• _What to work on_: Your answer should be one number, namely how many lines in the listing below include the word "実装された音構成最適化システムを用いて".

• _Supplied information_:
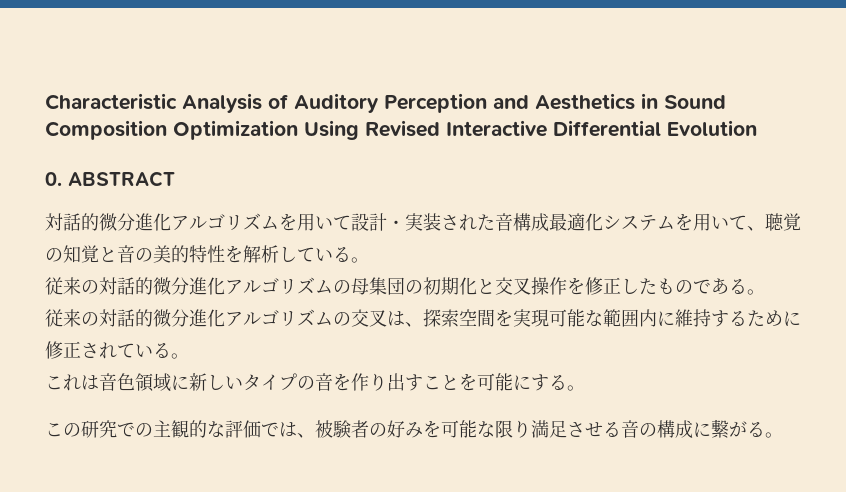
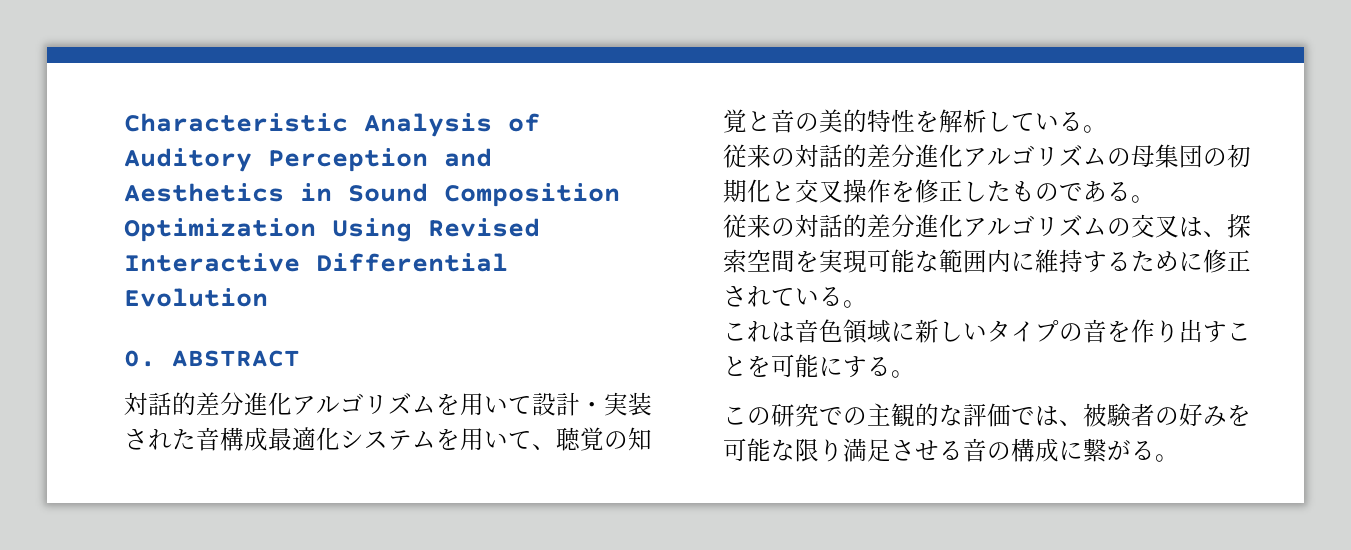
- 対話的微分進化アルゴリズムを用いて設計・実装された音構成最適化システムを用いて、聴覚の知覚と音の美的特性を解析している。
+ 対話的差分進化アルゴリズムを用いて設計・実装された音構成最適化システムを用いて、聴覚の知覚と音の美的特性を解析している。
- 従来の対話的微分進化アルゴリズムの母集団の初期化と交叉操作を修正したものである。
+ 従来の対話的差分進化アルゴリズムの母集団の初期化と交叉操作を修正したものである。
- 従来の対話的微分進化アルゴリズムの交叉は、探索空間を実現可能な範囲内に維持するために修正されている。
+ 従来の対話的差分進化アルゴリズムの交叉は、探索空間を実現可能な範囲内に維持するために修正されている。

• _Result for this exercise_: 2